Walt considered the dents and gouges in her guitar case. Bite marks? Dogs like to chew on things. "I never knew pets could be so complicated. This weekend I've learned so many new things, and it's only Sunday morning."

Hulk yawned, flashing yellow fangs, and Chessy sniffled deep inside the bag. Reaching in Walt stroked his back, and the old cat settled down. "Don't worry, Chessy; I'll protect you." The woman released Walt's sleeve. "What's your name, by the way?" he asked.

"Lily Trump." She flashed a radiant smile. "That's my nom d'artiste."

"Pleased to meet you, Lily. I'm Walt Blanken. I think I'm having my midlife crisis."

"Walt, if you've got a home to go to, what can be so terrible?"

He blushed, considering the six-room, Fifth Avenue apartment he shared with Attila the Hen, and the stainless steel German fixtures in her kitchen and Persian carpets in the hall. His wife never stopped pecking at his liver for her daily nutritional requirements. He closed his eyes and groaned.

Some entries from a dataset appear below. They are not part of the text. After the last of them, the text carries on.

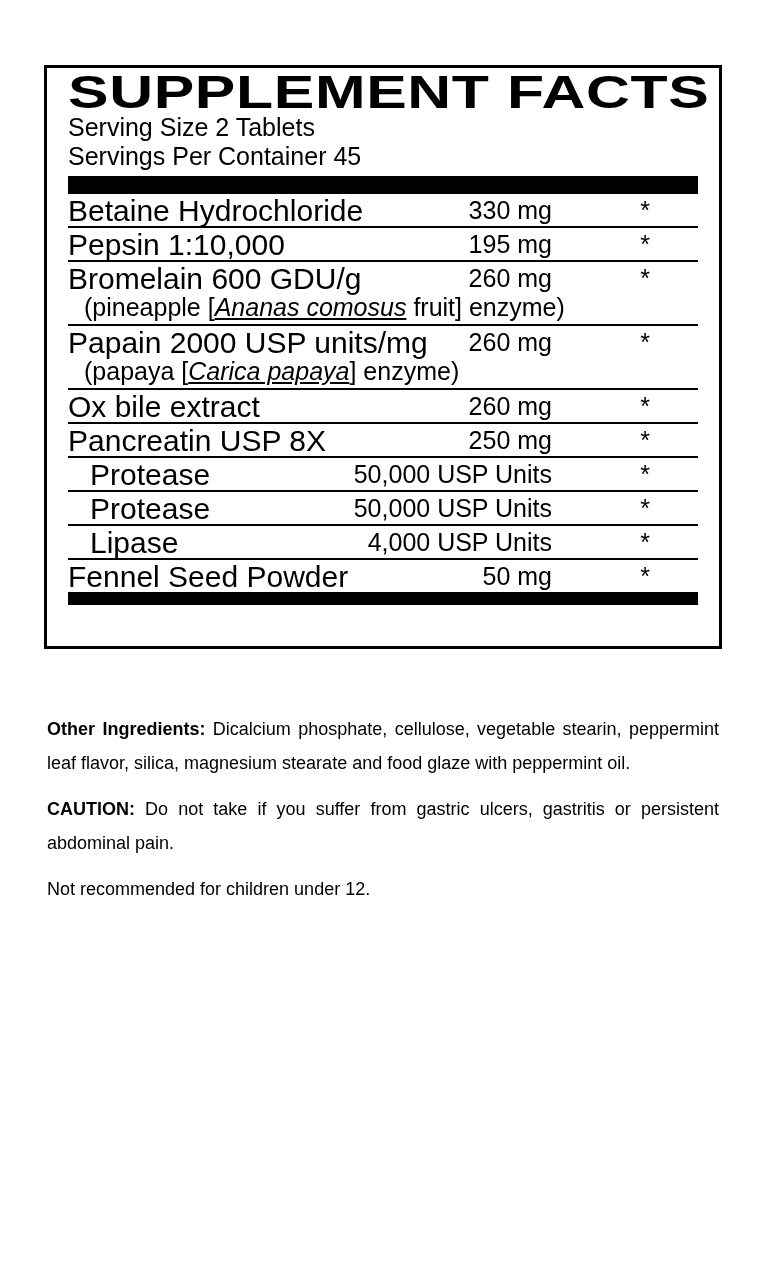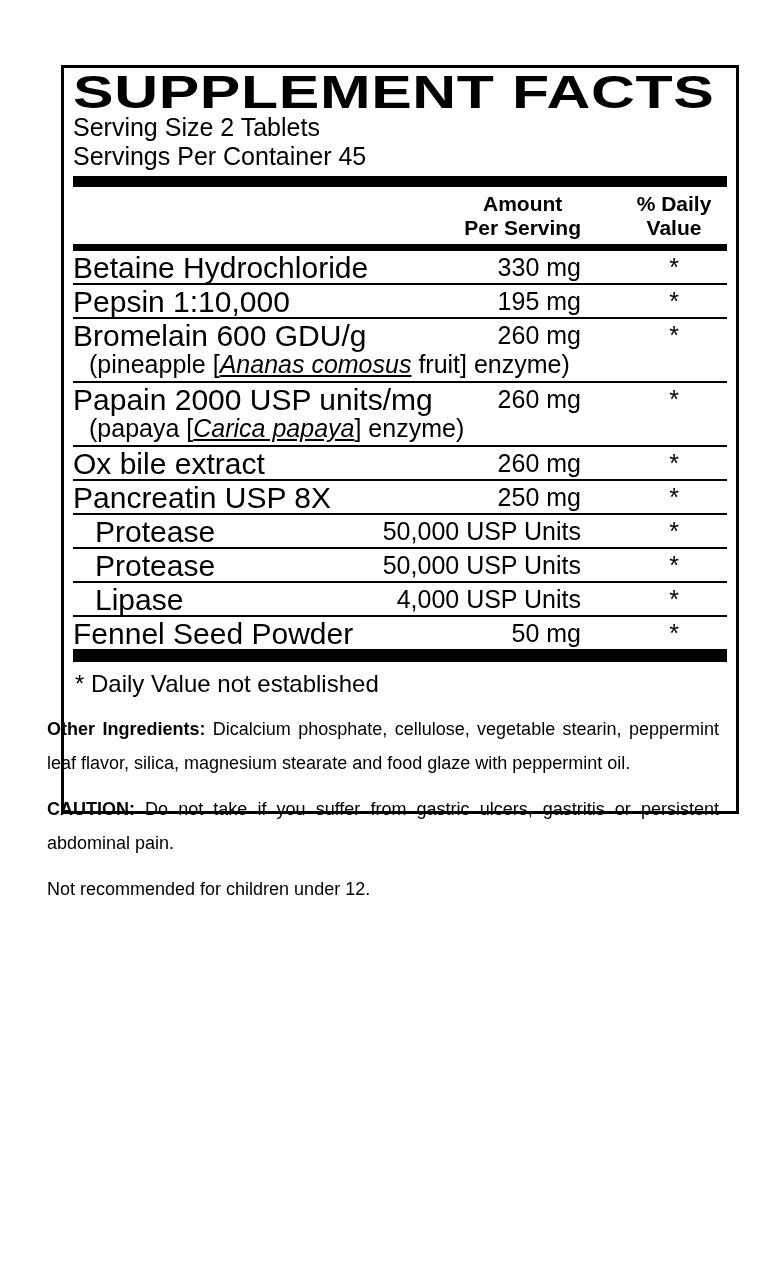"SUPPLEMENT FACTS" .panel { height: 749px -> 584px; left: 61px -> 44px; padding: 0 9px -> 0 21px }
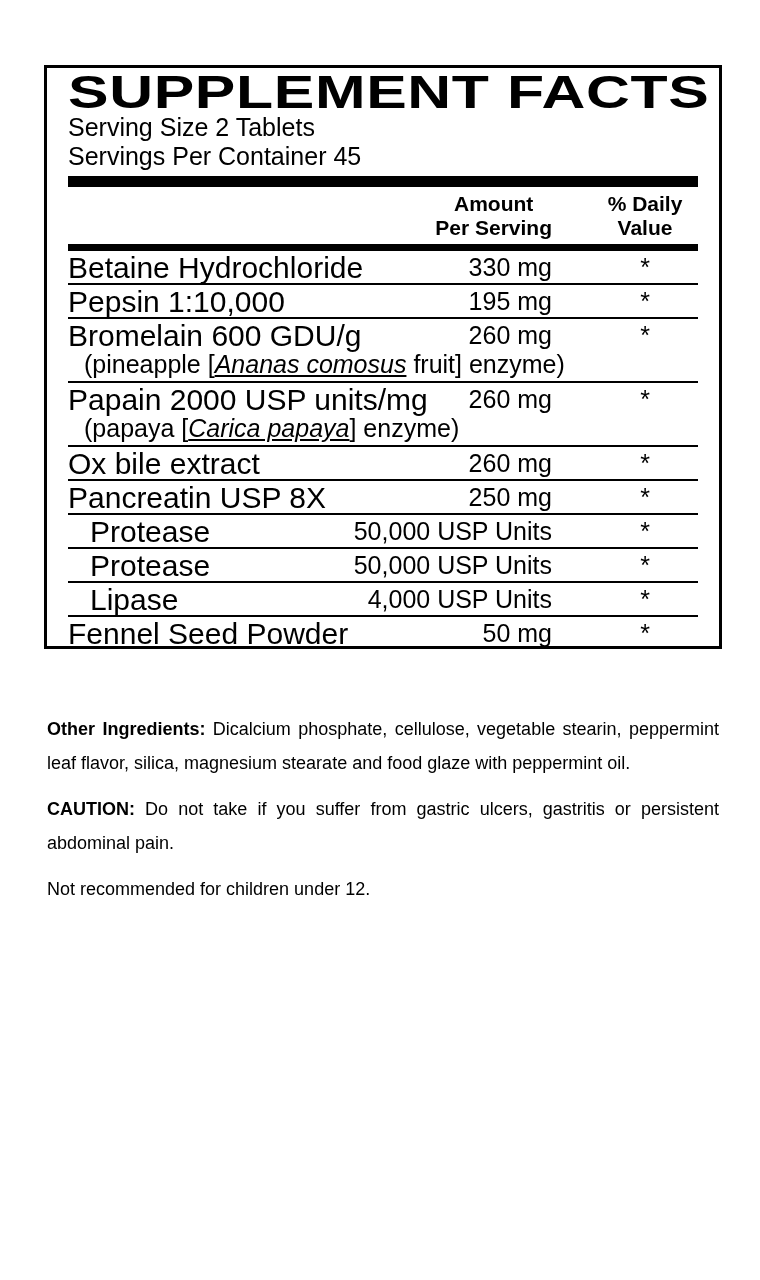"Amount" div.cols { html: <div> <div> <div>Amount</div> <div>Per Serving</div> </div> <div> <div>% Daily</div> <div>Value</div> </div> </div> -> none }
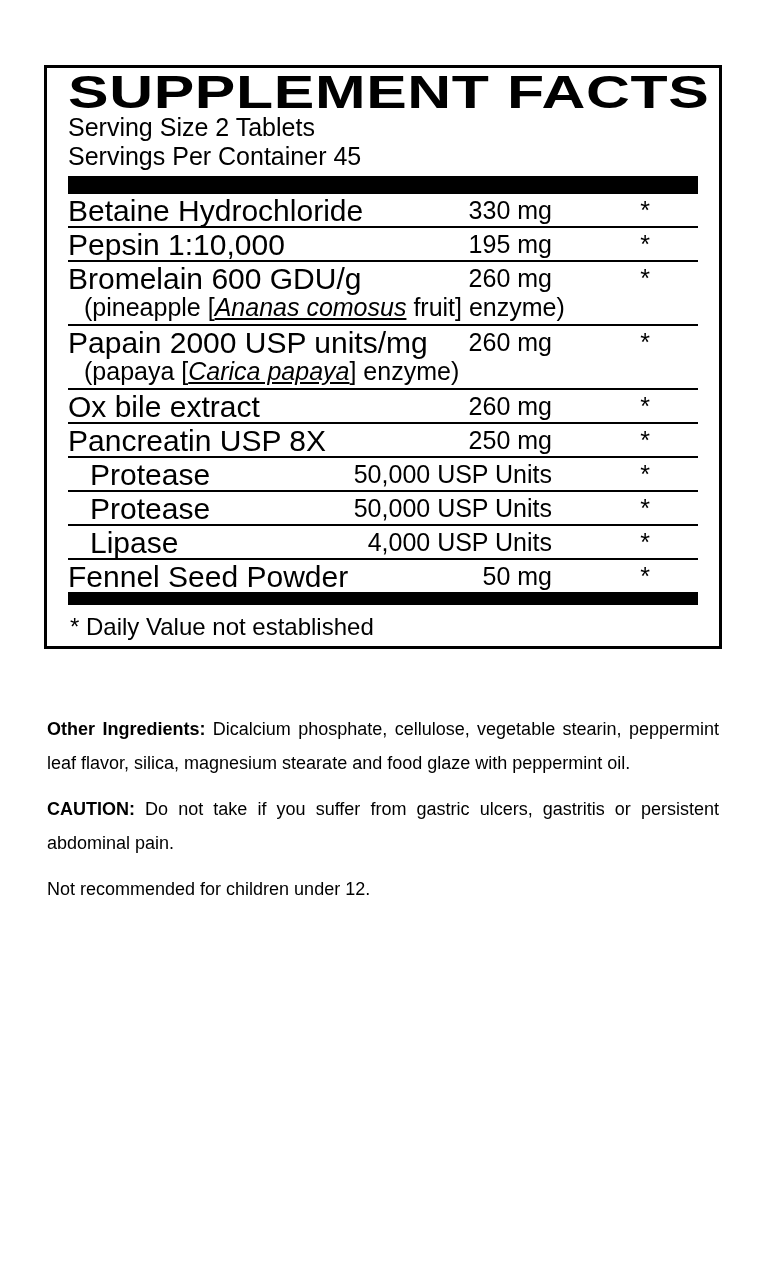"* Daily Value not established" div.footnote { html: <div>* Daily Value not established</div> -> none }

"What I don't understand is," Lily went on, "why are you wearing such expensive shoes? Gucci loafers, when the rest of you ..." She let the thought dangle and he confessed:

"I lost my good jacket in Atlantic City, after I gambled away the money I'd saved to leave my wife. The Salvation Army sold me this jacket, and Chessy and I slept on the beach. Then we had a good time in Ocean City, but sorta ran out of things to do after I decided not to kill myself."

[Dear Reader, please see Part I of this tale in the March l5 Piker Press].

"Why kill yourself," Lily asked, "if you're still healthy? I never would ... It's not like you can't cope, Walt. You're not sitting here hallucinating, like a poor wino in detox. You're having a conversation." She smoothed her wild purple locks with her fingers.

"But my life is over. I don't have a performance to look forward to, like you."

"Every day's a new performance, Walt."

"What do you mean?"

"Wait until tomorrow, and I'll show you."

He giggled, and Hulk thrust his bony head into his hand. Walt petted him carefully. "OK. My wife doesn't get back from her business trip till Monday night. Olympia sells bonds on Wall Street."

"Lucky girl. I sell my voice in the streets, for a cup of change."

"Can I buy you some coffee, Lily?" The homeless were always drinking coffee, even in the middle of the night. "There must be a place still open downstairs."

"No thanks, I need my beauty sleep. Gotta look my best tomorrow." And she lay back down with her frizzy head in his lap and shut her eyes. Chess shifted around in the bag till he got comfortable sharing the lap with her, and then he started to purr.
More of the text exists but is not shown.